(The task)
Each line of the data is to be output verbatim, with the images removed.

(Beginning of Record extracts)

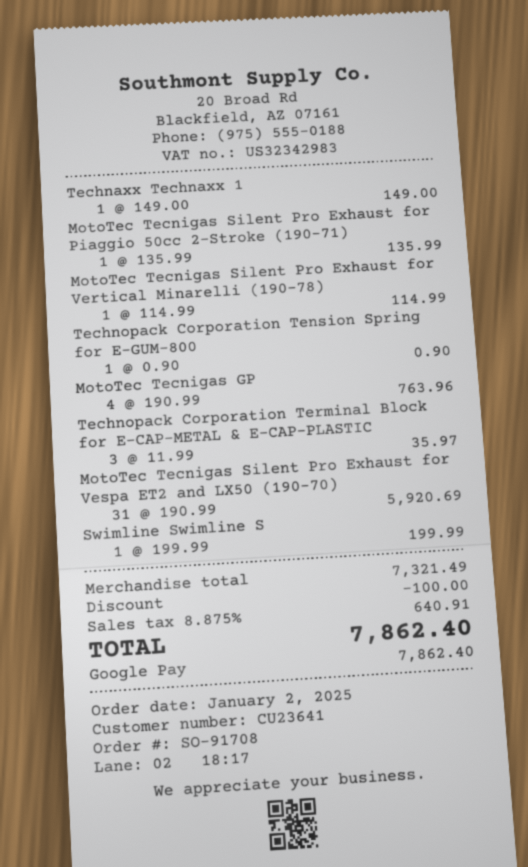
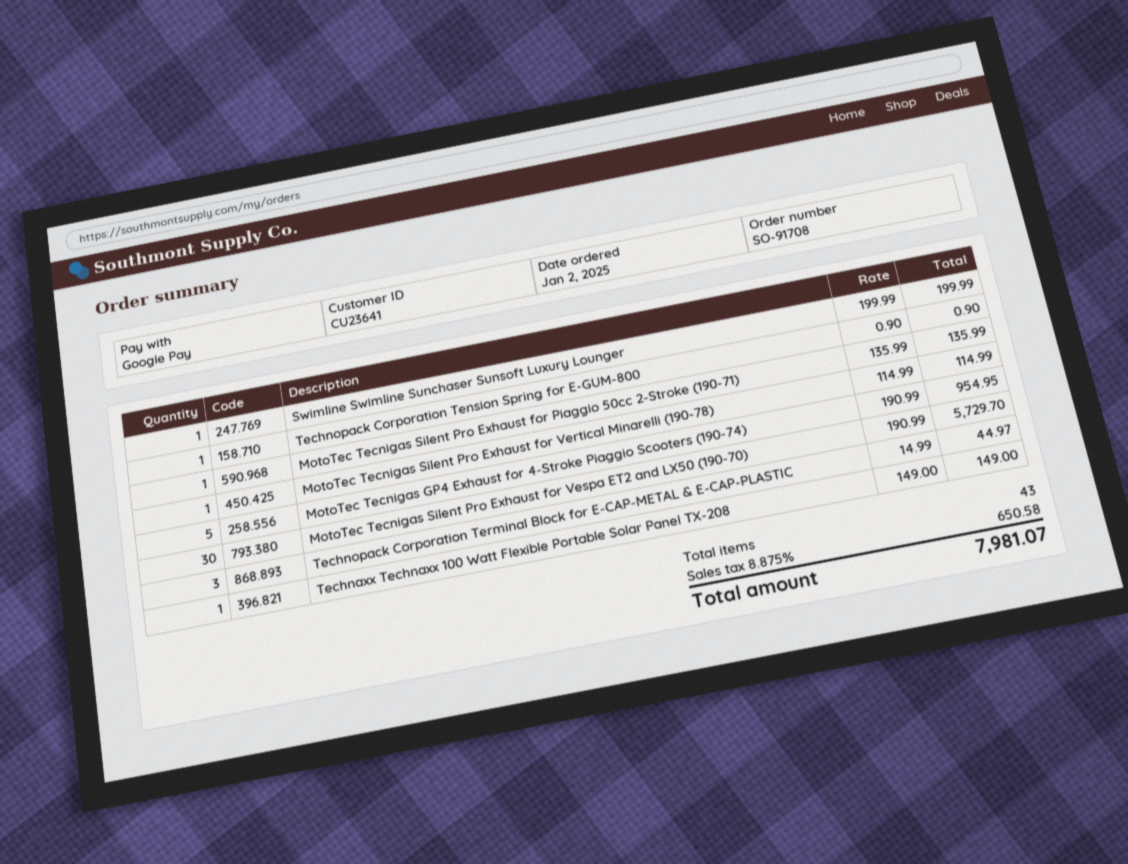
MotoTec Tecnigas GP: 4 x 190.99 = 763.96 -> 5 x 190.99 = 954.95
Technopack Corporation Terminal Block for E-CAP-METAL & E-CAP-PLASTIC: 3 x 11.99 = 35.97 -> 3 x 14.99 = 44.97
MotoTec Tecnigas Silent Pro Exhaust for Vespa ET2 and LX50 (190-70): 31 x 190.99 = 5920.69 -> 30 x 190.99 = 5729.70
discount: 100.00 -> none
tax: 8.875% = 640.91 -> 8.875% = 650.58
total: 7862.40 -> 7981.07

(End of Record extracts)

(Reply)
MotoTec Tecnigas GP: 4 x 190.99 = 763.96 -> 5 x 190.99 = 954.95
Technopack Corporation Terminal Block for E-CAP-METAL & E-CAP-PLASTIC: 3 x 11.99 = 35.97 -> 3 x 14.99 = 44.97
MotoTec Tecnigas Silent Pro Exhaust for Vespa ET2 and LX50 (190-70): 31 x 190.99 = 5920.69 -> 30 x 190.99 = 5729.70
discount: 100.00 -> none
tax: 8.875% = 640.91 -> 8.875% = 650.58
total: 7862.40 -> 7981.07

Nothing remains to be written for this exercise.